La dimensione di dieci posti letto sembra essere una soluzione ottimale per queste persone con autismo, consentendo di uscire dalla residenza per lunghi periodi della giornata, in attività varie. Al proposito dobbiamo riscontrare con rammarico che in altre località, nell’ottica dei tagli al bilancio della sanità, sono state eliminate le uscite quotidiane nei Centri Diurni delle persone in residenza, proprio per ridurre le spese supplementari dovute all’uscita in un centro occupazionale della persona con autismo.
[…]
In conclusione ANGSA sostiene fermamente le iniziative legislative volte a dare una risposta al “dopo di noi”, problema gravissimo oggi e ancora in forte crescita nel futuro prossimo.

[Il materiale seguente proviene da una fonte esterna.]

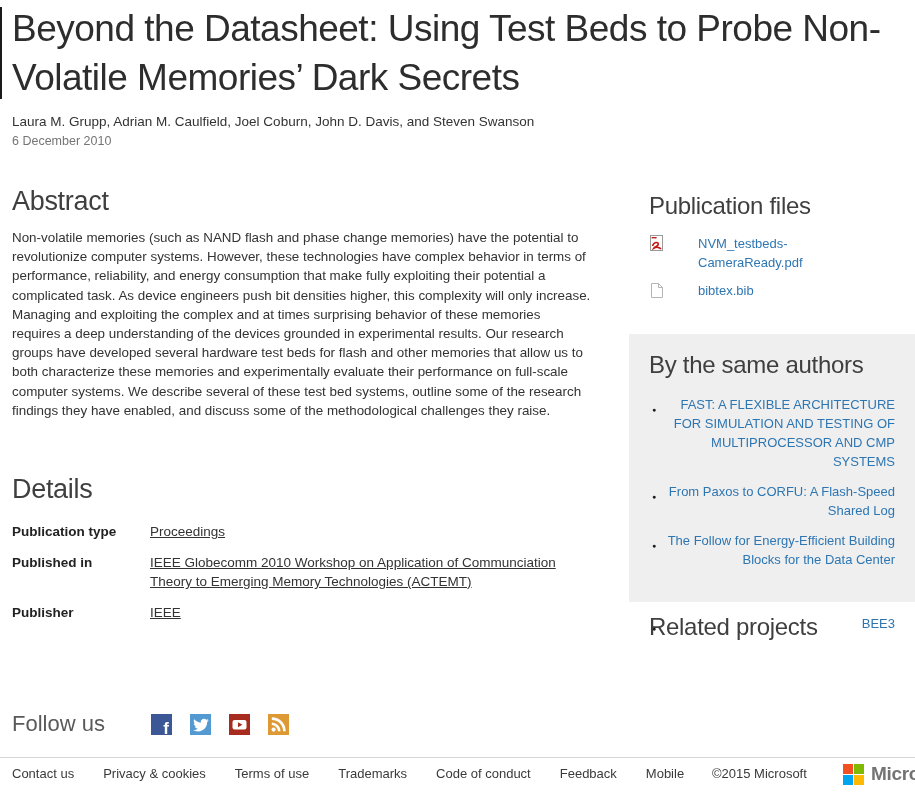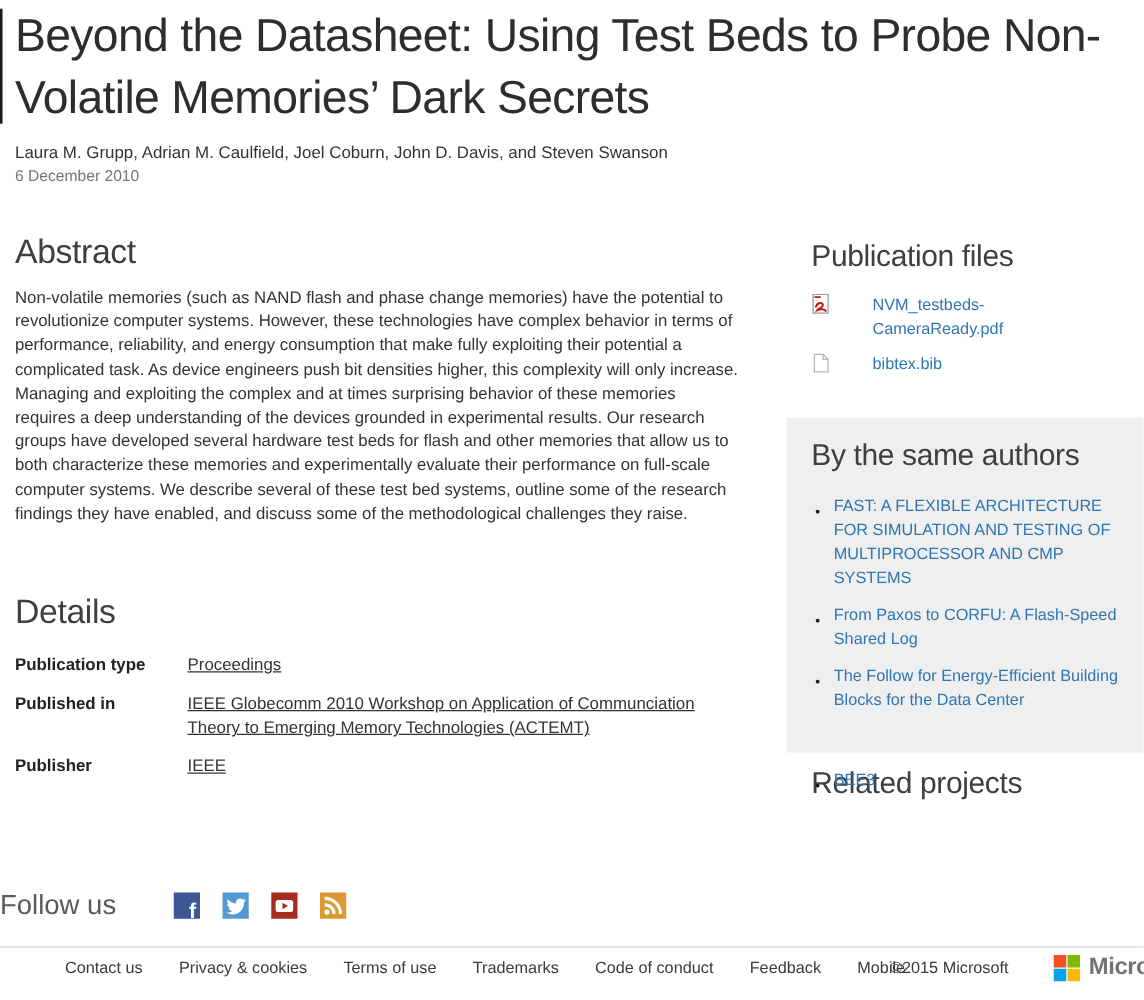--- a/index.html
+++ b/index.html
@@ -39,46 +39,46 @@
   
   .side-files-heading { position:absolute; left:649px; top:192px; }
   .file-list { position:absolute; left:649px; top:234px; width:246px; }
   .file-row { display:flex; align-items:flex-start; margin-bottom:9px; }
   .file-ic { flex:0 0 22px; padding-top:1px; }
   .file-link { font-size:13px; line-height:19px; color:#2e76b2; display:inline-block; max-width:118px; }
 
   .same-authors-box { position:absolute; left:629px; top:334px; width:286px;
     background:#efefef; padding:17px 20px 22px 20px; }
   .same-authors-box .h-side { margin-bottom:16px; }
-  ul.link-list { list-style:none; }
+  ul.link-list { list-style:none;text-align:right; }
   ul.link-list li { position:relative; padding-left:18px; margin-bottom:11px;
     font-size:13px; line-height:19px; }
   ul.link-list li::before { content:"\25CF"; position:absolute; left:3px; top:5px;
     font-size:7px; color:#1a1a1a; }
   ul.link-list a { color:#2e76b2; }
 
   .related-heading { position:absolute; left:649px; top:573px;margin-top:40px; }
   .related-list { position:absolute; left:649px; top:614px; width:246px; }
 
   
-  .follow { position:absolute; left:0; top:711px; display:flex; align-items:center; }
+  .follow { position:absolute; left:12px; top:711px; display:flex; align-items:center; }
   .follow-label { font-size:22px; color:#5a5a5a; font-weight:300; margin-right:46px; }
   .social-row { display:flex; gap:18px; }
   .social { width:21px; height:21px; position:relative; display:block; }
   .social svg { position:absolute; left:0; top:0; }
   .soc-fb { background:#3b5795; }
   .soc-fb .fb-f { position:absolute; right:3px; bottom:-4px; color:#fff;
     font-size:17px; font-weight:700; line-height:21px; }
   .soc-tw { background:#539ad2; }
   .soc-yt { background:#a72b1f; }
   .soc-rss { background:#dd9933; }
 
   
   .footer-sep { position:absolute; left:0; top:757px; width:915px; height:1px; background:#d6d6d6; }
-  .footer-links { position:absolute; left:12px; top:766px; display:flex;margin-left:40px; }
+  .footer-links { position:absolute; left:12px; top:766px; display:flex; }
   .footer-links a { font-size:13px; color:#3a3a3a; margin-right:29px; }
   .copyright { position:absolute; left:712px; top:766px; font-size:13px; color:#3a3a3a; }
   .ms-logo { position:absolute; left:843px; top:763px; display:flex; align-items:center; }
   .ms-squares { display:grid; grid-template-columns:10px 10px; grid-template-rows:10px 10px; gap:1px; margin-right:7px; }
   .ms-sq-1 { background:#f25022; } .ms-sq-2 { background:#7fba00; }
   .ms-sq-3 { background:#00a4ef; } .ms-sq-4 { background:#ffb900; }
   .ms-wordmark { font-size:19px; font-weight:600; color:#737373; letter-spacing:-0.3px; white-space:nowrap; }
 </style>
 </head>
 <body>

Occorre favorire le iniziative che le famiglie e le loro associazioni possono intraprendere per assicurare al proprio caro una vita più dignitosa, mettendo a disposizione le loro eventuali risorse patrimoniali, replicando le pochissime esperienze positive sorte a tutt’oggi oppure escogitando soluzioni innovative migliorative, nel rispetto delle Linee di Indirizzo della Conferenza Unificata del 22 novembre 2012.